Material provided
********************

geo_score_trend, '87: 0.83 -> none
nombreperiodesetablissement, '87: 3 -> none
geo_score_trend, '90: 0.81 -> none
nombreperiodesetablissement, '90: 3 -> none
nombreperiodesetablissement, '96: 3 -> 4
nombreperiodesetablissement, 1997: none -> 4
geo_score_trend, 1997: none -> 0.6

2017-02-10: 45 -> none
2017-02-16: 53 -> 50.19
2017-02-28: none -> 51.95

********************

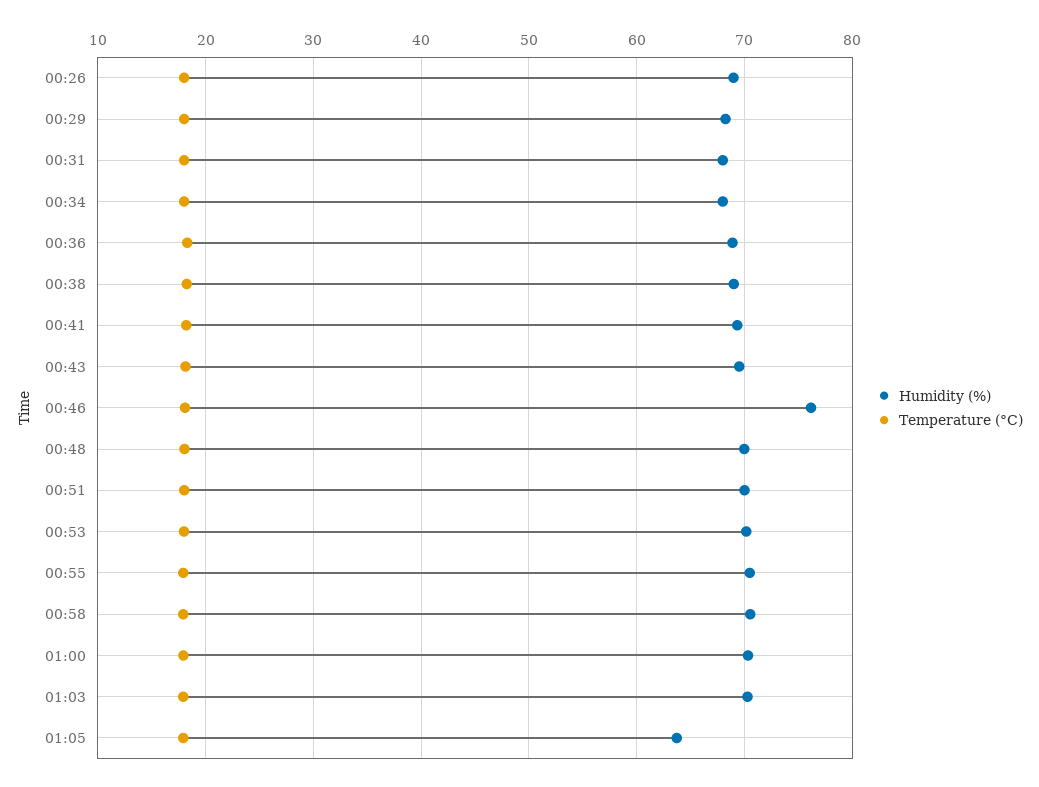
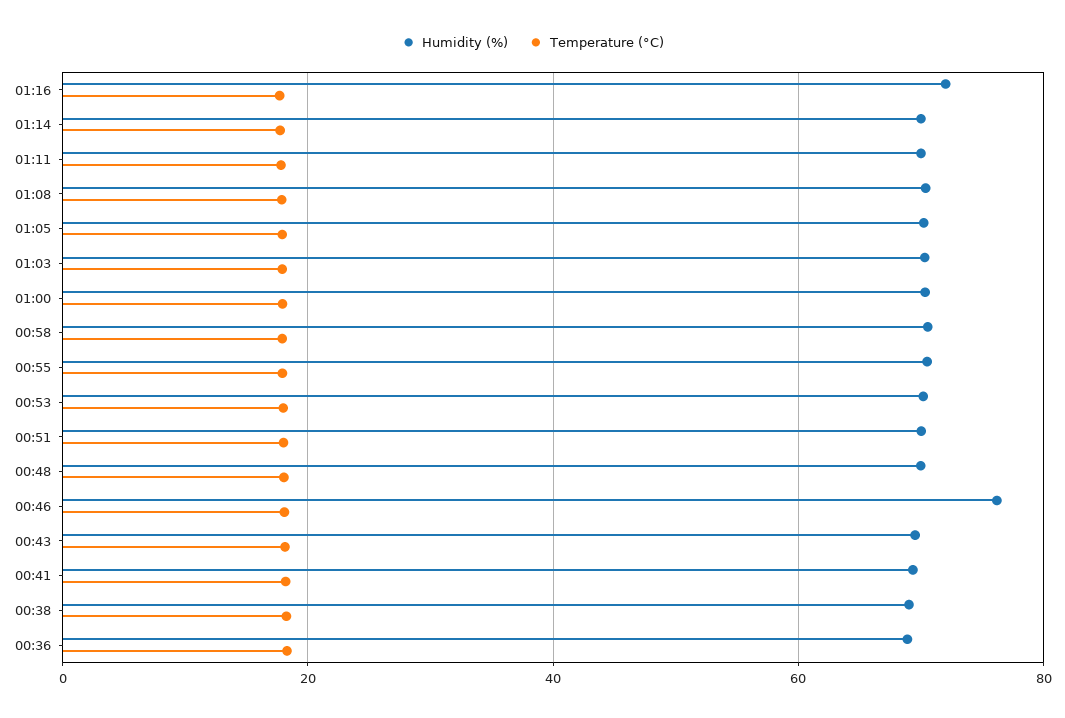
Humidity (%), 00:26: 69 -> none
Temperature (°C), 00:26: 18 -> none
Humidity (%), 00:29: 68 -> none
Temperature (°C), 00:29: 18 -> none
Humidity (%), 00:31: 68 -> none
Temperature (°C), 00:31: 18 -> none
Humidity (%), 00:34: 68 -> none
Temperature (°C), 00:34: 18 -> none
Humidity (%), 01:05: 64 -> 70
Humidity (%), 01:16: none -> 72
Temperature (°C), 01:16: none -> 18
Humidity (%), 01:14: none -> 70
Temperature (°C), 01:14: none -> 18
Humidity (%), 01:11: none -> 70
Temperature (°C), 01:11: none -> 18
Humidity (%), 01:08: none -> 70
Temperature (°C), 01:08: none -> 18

********************

Your assignment
When the word "Temperature" shows up in a line of the entries, pull that line out.

Task solution
Temperature (°C), 00:26: 18 -> none
Temperature (°C), 00:29: 18 -> none
Temperature (°C), 00:31: 18 -> none
Temperature (°C), 00:34: 18 -> none
Temperature (°C), 01:16: none -> 18
Temperature (°C), 01:14: none -> 18
Temperature (°C), 01:11: none -> 18
Temperature (°C), 01:08: none -> 18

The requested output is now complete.